Required work: All lines in the records that carry the string "shadow" are to be shown.

☆ ☆ ☆ ☆ ☆

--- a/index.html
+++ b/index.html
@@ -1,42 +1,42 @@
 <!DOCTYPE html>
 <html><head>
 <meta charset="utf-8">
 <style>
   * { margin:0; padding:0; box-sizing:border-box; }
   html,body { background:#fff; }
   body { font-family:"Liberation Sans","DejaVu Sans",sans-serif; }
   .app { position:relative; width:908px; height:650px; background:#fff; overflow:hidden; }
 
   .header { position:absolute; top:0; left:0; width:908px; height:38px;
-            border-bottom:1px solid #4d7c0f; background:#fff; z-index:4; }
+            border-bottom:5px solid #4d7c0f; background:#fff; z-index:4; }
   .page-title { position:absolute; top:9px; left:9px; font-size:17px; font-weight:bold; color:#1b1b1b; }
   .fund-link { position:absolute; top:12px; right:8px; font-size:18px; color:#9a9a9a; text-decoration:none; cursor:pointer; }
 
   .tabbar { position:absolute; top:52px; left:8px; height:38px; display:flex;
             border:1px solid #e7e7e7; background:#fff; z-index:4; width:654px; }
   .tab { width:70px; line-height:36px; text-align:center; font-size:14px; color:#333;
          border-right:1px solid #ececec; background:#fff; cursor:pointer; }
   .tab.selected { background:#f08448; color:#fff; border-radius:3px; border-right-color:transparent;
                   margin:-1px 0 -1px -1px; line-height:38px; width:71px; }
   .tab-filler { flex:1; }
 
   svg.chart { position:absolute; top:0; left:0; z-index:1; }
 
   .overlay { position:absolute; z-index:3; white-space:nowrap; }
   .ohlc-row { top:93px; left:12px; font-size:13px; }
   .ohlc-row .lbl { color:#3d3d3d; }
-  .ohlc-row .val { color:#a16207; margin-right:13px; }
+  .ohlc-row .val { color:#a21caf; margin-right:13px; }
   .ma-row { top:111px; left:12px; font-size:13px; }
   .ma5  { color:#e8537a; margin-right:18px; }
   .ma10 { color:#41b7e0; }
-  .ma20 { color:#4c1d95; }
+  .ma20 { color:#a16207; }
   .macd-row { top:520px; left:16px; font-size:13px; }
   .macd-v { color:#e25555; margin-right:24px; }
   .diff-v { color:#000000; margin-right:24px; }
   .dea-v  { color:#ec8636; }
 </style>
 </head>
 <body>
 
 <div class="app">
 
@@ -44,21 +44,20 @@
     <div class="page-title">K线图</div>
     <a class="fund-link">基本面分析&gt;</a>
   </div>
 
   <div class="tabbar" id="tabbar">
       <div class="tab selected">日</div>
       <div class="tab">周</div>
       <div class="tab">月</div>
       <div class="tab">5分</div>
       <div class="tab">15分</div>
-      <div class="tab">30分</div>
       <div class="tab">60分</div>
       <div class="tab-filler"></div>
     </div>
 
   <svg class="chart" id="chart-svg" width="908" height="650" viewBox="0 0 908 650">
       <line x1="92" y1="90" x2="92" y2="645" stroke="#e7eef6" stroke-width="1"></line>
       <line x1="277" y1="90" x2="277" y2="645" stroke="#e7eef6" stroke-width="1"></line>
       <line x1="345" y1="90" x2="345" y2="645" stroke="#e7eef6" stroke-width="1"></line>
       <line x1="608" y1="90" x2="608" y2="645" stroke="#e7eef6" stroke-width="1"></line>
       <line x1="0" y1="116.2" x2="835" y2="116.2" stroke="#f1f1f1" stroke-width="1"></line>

☆ ☆ ☆ ☆ ☆

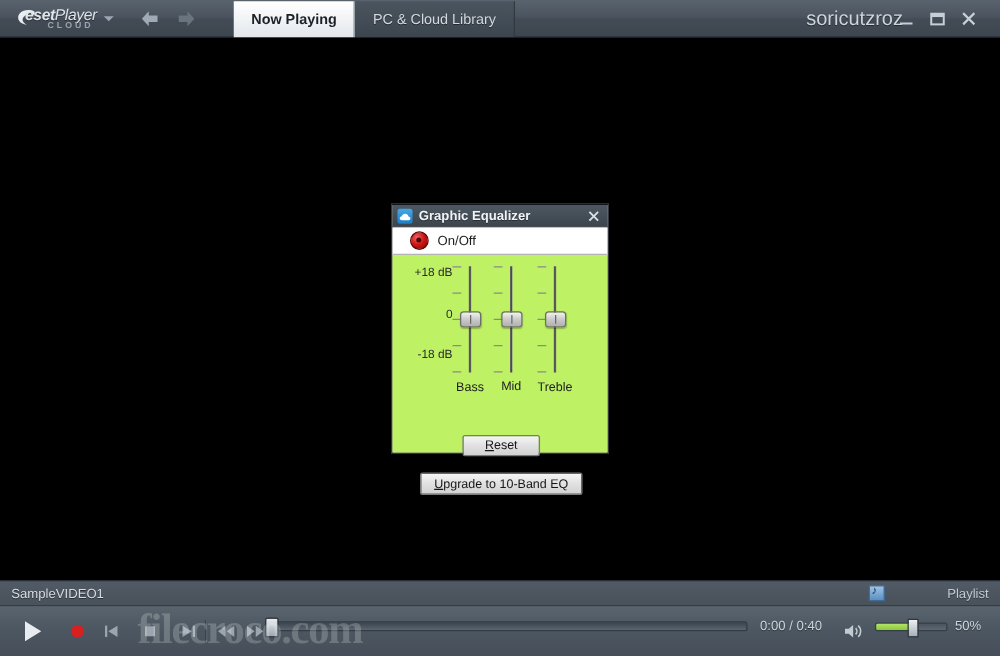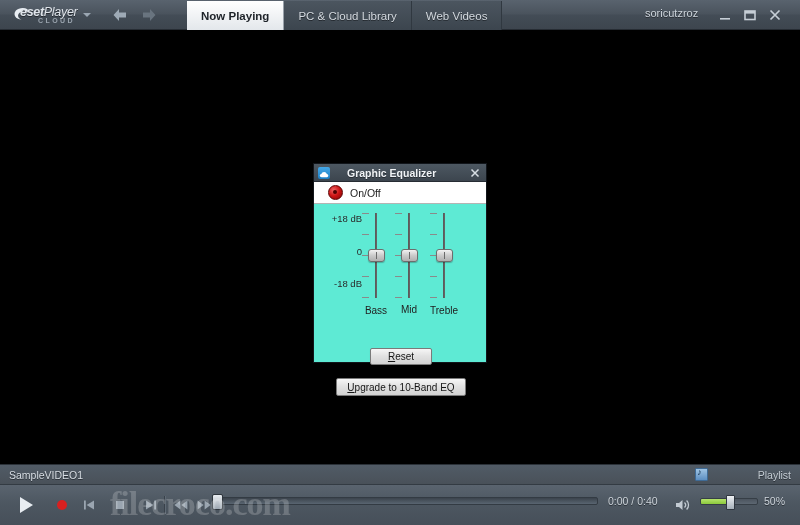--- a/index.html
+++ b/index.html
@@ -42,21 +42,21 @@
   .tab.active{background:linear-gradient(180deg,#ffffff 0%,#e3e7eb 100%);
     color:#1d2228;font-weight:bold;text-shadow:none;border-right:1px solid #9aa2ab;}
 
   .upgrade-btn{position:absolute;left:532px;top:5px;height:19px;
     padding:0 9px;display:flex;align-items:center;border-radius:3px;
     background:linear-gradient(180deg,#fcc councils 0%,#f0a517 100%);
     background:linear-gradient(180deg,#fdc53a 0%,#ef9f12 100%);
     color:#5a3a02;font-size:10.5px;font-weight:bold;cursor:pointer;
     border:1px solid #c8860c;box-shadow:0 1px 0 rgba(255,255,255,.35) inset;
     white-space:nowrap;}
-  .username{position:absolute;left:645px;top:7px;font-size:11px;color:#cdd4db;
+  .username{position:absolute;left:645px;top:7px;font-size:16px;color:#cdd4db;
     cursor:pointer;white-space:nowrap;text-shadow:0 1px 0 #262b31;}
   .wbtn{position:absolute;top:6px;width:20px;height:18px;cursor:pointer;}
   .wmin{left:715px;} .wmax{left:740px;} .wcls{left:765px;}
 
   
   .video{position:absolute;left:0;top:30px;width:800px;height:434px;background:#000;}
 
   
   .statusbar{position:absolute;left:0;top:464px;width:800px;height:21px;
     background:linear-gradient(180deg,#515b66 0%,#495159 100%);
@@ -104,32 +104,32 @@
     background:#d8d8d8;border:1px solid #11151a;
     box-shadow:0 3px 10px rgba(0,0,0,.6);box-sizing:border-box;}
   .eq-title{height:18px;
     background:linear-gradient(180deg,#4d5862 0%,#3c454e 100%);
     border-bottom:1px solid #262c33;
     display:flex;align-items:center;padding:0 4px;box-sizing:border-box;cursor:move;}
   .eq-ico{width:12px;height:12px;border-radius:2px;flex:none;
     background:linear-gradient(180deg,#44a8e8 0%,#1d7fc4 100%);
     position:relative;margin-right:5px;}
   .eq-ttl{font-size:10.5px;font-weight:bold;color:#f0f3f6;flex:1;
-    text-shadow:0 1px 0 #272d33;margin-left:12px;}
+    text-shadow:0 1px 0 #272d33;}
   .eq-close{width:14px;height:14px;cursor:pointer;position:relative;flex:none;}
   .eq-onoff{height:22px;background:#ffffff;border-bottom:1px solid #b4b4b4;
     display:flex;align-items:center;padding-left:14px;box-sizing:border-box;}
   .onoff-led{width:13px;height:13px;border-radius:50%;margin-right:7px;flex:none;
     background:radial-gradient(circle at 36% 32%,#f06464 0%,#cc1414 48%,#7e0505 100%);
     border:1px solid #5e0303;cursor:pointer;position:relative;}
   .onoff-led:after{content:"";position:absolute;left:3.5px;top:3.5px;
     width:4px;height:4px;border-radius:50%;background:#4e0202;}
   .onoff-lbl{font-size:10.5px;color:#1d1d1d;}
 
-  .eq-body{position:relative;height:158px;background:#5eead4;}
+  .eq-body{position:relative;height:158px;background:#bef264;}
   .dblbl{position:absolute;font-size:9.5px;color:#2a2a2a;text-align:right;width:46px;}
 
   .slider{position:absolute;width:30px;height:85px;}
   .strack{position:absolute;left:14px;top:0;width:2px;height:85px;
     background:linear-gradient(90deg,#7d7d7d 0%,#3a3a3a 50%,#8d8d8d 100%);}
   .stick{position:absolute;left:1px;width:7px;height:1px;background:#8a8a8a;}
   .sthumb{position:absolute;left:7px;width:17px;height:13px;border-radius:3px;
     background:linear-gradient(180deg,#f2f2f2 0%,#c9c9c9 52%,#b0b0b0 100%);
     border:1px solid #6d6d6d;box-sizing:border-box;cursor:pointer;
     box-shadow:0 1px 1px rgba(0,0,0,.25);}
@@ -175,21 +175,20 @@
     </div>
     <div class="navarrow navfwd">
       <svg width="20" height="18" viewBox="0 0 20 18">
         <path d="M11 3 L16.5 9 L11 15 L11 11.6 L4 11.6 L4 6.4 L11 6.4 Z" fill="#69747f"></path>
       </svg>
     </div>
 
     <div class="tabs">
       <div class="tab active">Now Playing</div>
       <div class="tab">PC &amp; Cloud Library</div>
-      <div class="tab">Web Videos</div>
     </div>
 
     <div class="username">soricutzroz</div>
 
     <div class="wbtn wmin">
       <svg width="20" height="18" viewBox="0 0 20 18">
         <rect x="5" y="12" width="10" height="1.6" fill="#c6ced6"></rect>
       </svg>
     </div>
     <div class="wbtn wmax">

☆ ☆ ☆ ☆ ☆

Answer to the problem:
     color:#1d2228;font-weight:bold;text-shadow:none;border-right:1px solid #9aa2ab;}
     border:1px solid #c8860c;box-shadow:0 1px 0 rgba(255,255,255,.35) inset;
     cursor:pointer;white-space:nowrap;text-shadow:0 1px 0 #262b31;}
     box-shadow:0 3px 10px rgba(0,0,0,.6);box-sizing:border-box;}
-    text-shadow:0 1px 0 #272d33;margin-left:12px;}
+    text-shadow:0 1px 0 #272d33;}
     box-shadow:0 1px 1px rgba(0,0,0,.25);}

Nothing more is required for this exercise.